Xenotilapia ochrogenys
Description de l'image Xenotilapia ochrogenys illustration.png.
Classification WoRMS
Règne Animalia
Embranchement Chordata
Sous-embr. Vertebrata
Infra-embr. Gnathostomata
Parv-embr. Osteichthyes
Giga-classe Actinopterygii
Super-classe Actinopteri
Classe Teleostei
Ordre Cichliformes
Famille Cichlidae
Sous-famille Pseudocrenilabrinae
Genre Xenotilapia

Espèce

Xenotilapia ochrogenys
(Boulenger, 1914)

Statut de conservation UICN

( LC )( LC )
LC  : Préoccupation mineure

Xenotilapia ochrogenys est une espèce de poissons d'eau douce de la famille des Cichlidae endémique du lac Tanganyika en Afrique.

Description

Xenotilapia ochrogenys peut mesurer jusqu'à 110 mm de longueur totale[1].

Aquariophilie

Variétés géographiques

Un grand nombre de variétés géographiques sont connues (liste non exhaustive) :

  • Xenotilapia sp. ochrogenys "mzuri" est capturé dans la région de Maswa/Lubengela jusqu'à Kantalamba[2].

Le nom « Mzuri » n'est pas une localité.

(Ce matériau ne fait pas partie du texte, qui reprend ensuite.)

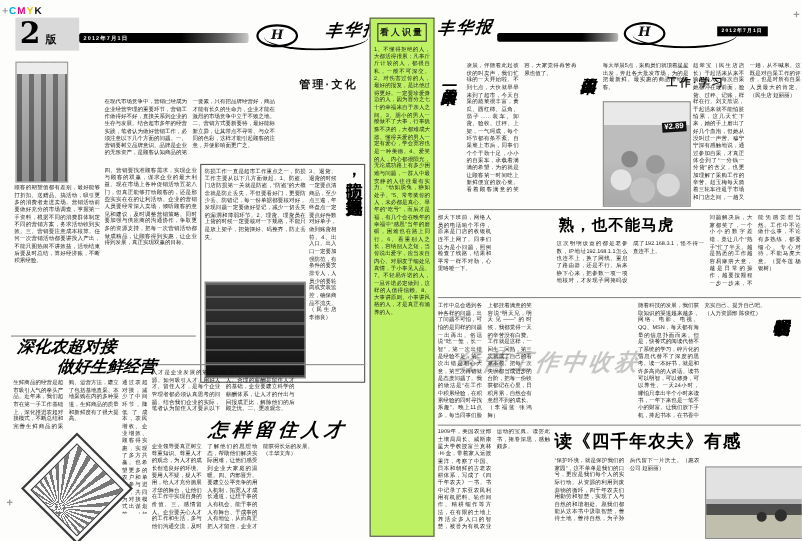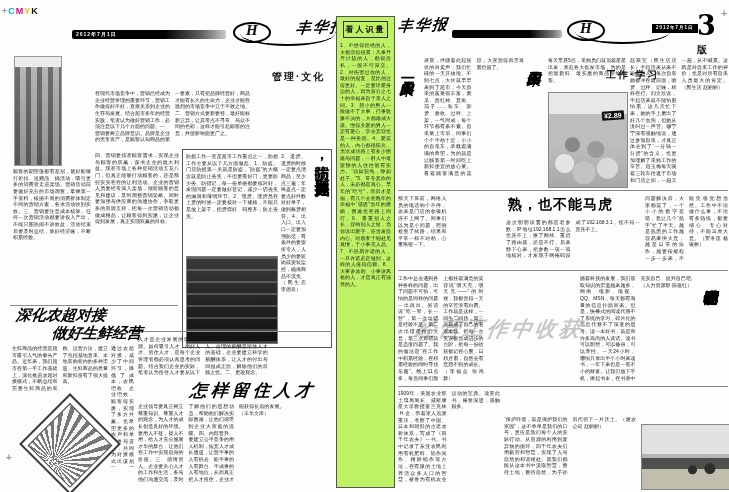--- a/index.html
+++ b/index.html
@@ -69,20 +69,24 @@
 
 <div id="paper">
 
   <div class="abs cmyk" style="left:2px;top:0px;">
     <span class="mark">+</span><span class="c-c">C</span><span class="c-m">M</span><span class="c-y">Y</span><span class="c-k">K</span>
   </div>
   <div class="abs mark" style="right:2px;top:8px;">+</div>
   <div class="abs mark" style="left:6px;top:452px;">+</div>
   <div class="abs mark" style="left:698px;top:464px;">+</div>
 
+  <div class="abs" style="left:14px;top:16px;width:50px;height:28px;background:#d9d9d9;padding:1px 4px;">
+    <span class="pageno">2</span>
+    <span class="ban">版</span>
+  </div>
   <div class="abs barL datebox" style="left:72px;top:30px;width:150px;">
     <span>2012年7月1日</span>
   </div>
   <div class="abs oval" style="left:233px;top:22px;">
     <span>H</span>
   </div>
   <div class="abs section-label" style="left:272px;top:26px;">管理·文化</div>
   <div class="abs swoosh" style="left:240px;top:32px;"></div>
   <div class="abs masthead" style="left:296px;top:18px;">丰华报</div>
 
@@ -123,24 +127,20 @@
   <div class="abs masthead" style="left:398px;top:16px;">丰华报</div>
   <div class="abs barR" style="left:452px;top:30px;width:110px;"></div>
   <div class="abs oval" style="left:567px;top:20px;">
     <span>H</span>
   </div>
   <div class="abs section-label" style="left:606px;top:24px;">工作·学习</div>
   <div class="abs swoosh" style="left:575px;top:30px;"></div>
   <div class="abs datebox" style="left:652px;top:24px;width:42px;background:#000;height:8px;font-size:4.5px;">
     <span>2012年7月1日</span>
   </div>
-  <div class="abs" style="left:697px;top:12px;">
-    <span class="pageno">3</span>
-    <span class="ban">版</span>
-  </div>
 
   <div class="abs vscript" style="left:400px;top:70px;height:85px;font-size:14px;">自采的一天</div>
   <div class="abs txt c2" style="left:424px;top:57px;width:100px;height:130px;">凌晨，伴随着此起彼伏的叫卖声，我们忙碌的一天开始啦。不到七点，大伙就早早来到了超市，今天自采的蔬菜很丰富，黄瓜、西红柿、豆角、茄子……装车、卸货、验收、过秤、上架，一气呵成，每个环节都有条不紊。自采菜上市后，同事们个个干劲十足，小小的自采车，承载着满满的希望，为的就是让顾客第一时间吃上新鲜便宜的放心菜。看着顾客满意的笑容，大家觉得再苦再累也值了。</div>
   <div class="abs vscript" style="left:527px;top:60px;height:95px;font-size:14px;">自采的工作</div>
   <div class="abs txt" style="left:548px;top:57px;width:78px;height:32px;">每天早晨5点，采购员们就顶着星星出发，奔赴各大批发市场，为的是把最新鲜、最实惠的商品带给顾客。</div>
   <div class="abs photo-market" style="left:548px;top:92px;width:78px;height:94px;">
     <div class="price-tag">¥2.89</div>
   </div>
   <div class="abs txt c2" style="left:630px;top:57px;width:98px;height:130px;">赵翠宝（民生店店长）干起活来从来不输年轻人，每次自采她都冲在最前面，验货、过秤、记账，样样在行。刘文欣说，干起活来就不能怕脏怕累，这几天忙下来，她的手上磨出了好几个血泡，但她从没叫过一声苦。穆宁宁深有感触地说，通过参加自采，才真正体会到了“一分钱一分货”的含义，也更加理解了采购工作的辛苦。赵玉梅每天骑着三轮车往返于市场和门店之间，一趟又一趟，从不喊累。这既是对自采工作的评价，也是对所有自采人员最大的肯定。（民生店 赵丽丽）</div>
   <div class="abs rule" style="left:398px;top:190px;width:330px;"></div>
@@ -152,16 +152,17 @@
   <div class="abs rule" style="left:398px;top:270px;width:330px;"></div>
 
   <div class="abs watermark" style="left:415px;top:315px;">经营工作中收获</div>
   <div class="abs txt c4" style="left:398px;top:275px;width:176px;height:107px;">工作中总会遇到各种各样的问题，出了问题不可怕，可怕的是同样的问题一出再出。俗话说“吃一堑，长一智”，第一次出错是经验不足，第二次出错是粗心大意，第三次再错就是态度问题了。我的做法是“在工作中积累经验，在积累经验的同时寻找乐趣”。晚上11点多，每当同事们脸上都挂着满意的笑容说“明天见，明天见——”的时候，我都觉得一天的辛苦没有白费。工作就是这样，一回生二回熟，第三次就成了自己的看家本领。把每一次失误都当成进步的台阶，把每一份收获都记在心里，日积月累，自然会有意想不到的成长。（李福蓝 张鸿舞）</div>
 
   <div class="abs txt c2" style="left:580px;top:275px;width:116px;height:107px;">随着科技的发展，我们获取知识的渠道越来越多，网络、电影、电视、QQ、MSN，每天都有海量的信息扑面而来。但是，快餐式的阅读代替不了系统的学习，碎片化的信息代替不了深度的思考。读一本好书，就是和许多高尚的人谈话。读书可以明智，可以修身，可以养性。一天24小时，哪怕只拿出半个小时来读书，一年下来也是一笔不小的财富。让我们放下手机，捧起书本，在书香中充实自己、提升自己吧。（人力资源部 陈俊红）</div>
   <div class="abs vscript" style="left:702px;top:278px;height:106px;font-size:15px;">让我们读书吧</div>
   <div class="abs rule" style="left:398px;top:386px;width:330px;"></div>
 
   <div class="abs txt c2" style="left:398px;top:390px;width:102px;height:98px;">1909年，美国农业部土壤局局长、威斯康星大学教授富兰克林·H·金，带着家人远渡重洋，考察了中国、日本和朝鲜的古老农耕体系，写成了《四千年农夫》一书。书中记录了东亚农民利用有机肥料、轮作间作、精耕细作等方法，在有限的土地上养活众多人口的智慧，被誉为有机农业运动的宝典。读罢此书，掩卷深思，感触颇多。</div>
+  <div class="abs headline" style="left:504px;top:391px;width:200px;font-size:16px;">读《四千年农夫》有感</div>
   <div class="abs txt c2" style="left:504px;top:416px;width:132px;height:72px;">“保护环境，就是保护我们的家园”，这不单单是我们的口号，更应是我们每个人的实际行动。从资源的利用到废弃物的循环，四千年农夫们用勤劳和智慧，实现了人与自然的和谐相处。愿我们都能从这本书中汲取智慧，善待土地，善待自然，为子孙后代留下一片沃土。（惠农公司 赵丽丽）</div>
   <div class="abs photo-harvester" style="left:641px;top:424px;width:87px;height:64px;"></div>
 
 </div>
 
 </body></html>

En "kiswahili" ("swahili") c'est une personne d’une beauté rare, à bon cœur, qui fait toujours bien les choses.

Comportement

Ce cichlidae est grégaire et se déplace en banc dans son milieu naturel[1]. En aquarium il est donc indispensable de le maintenir en petit groupe de minimum 5-6 individus.

Reproduction

C'est une incubation buccale par les deux parents[1].

Systématique

Le nom valide complet (avec auteur) de ce taxon est Xenotilapia ochrogenys (Boulenger, 1914)[3].

L'espèce a été initialement classée dans le genre Enantiopus sous le protonyme Enantiopus ochrogenys Boulenger, 1914[3],[4].

Xenotilapia ochrogenys a pour synonymes[3] :

  • Enantiopus ochrogenys Boulenger, 1914
  • Stappersetta singularis (Boulenger, 1914)
  • Stappersia singularis Boulenger, 1914

Étymologie

Son épithète spécifique, dérive de la combinaison en grec ancien de ὠχρός (ôkhrós), « ocre, jaune pâle », et ένειον (géneion), « Menton (ensemble lèvres, menton et joue) », et fait référence au menton et aux lèvres brillants que présentent certains mâles[5], ce qui était le cas pour les deux individus étudiés par Boulenger[4].

Publication originale

  • G. A. Boulenger, « Mission Stappers au Tanganyika-Moero. Diagnoses de poissons nouveaux. I. Acanthoptérygiens, Opisthomes, Cyprinodontes », Revue zoologique africaine, Bruxelles, vol. 3, no 3, , p. 442-447 (lire en ligne).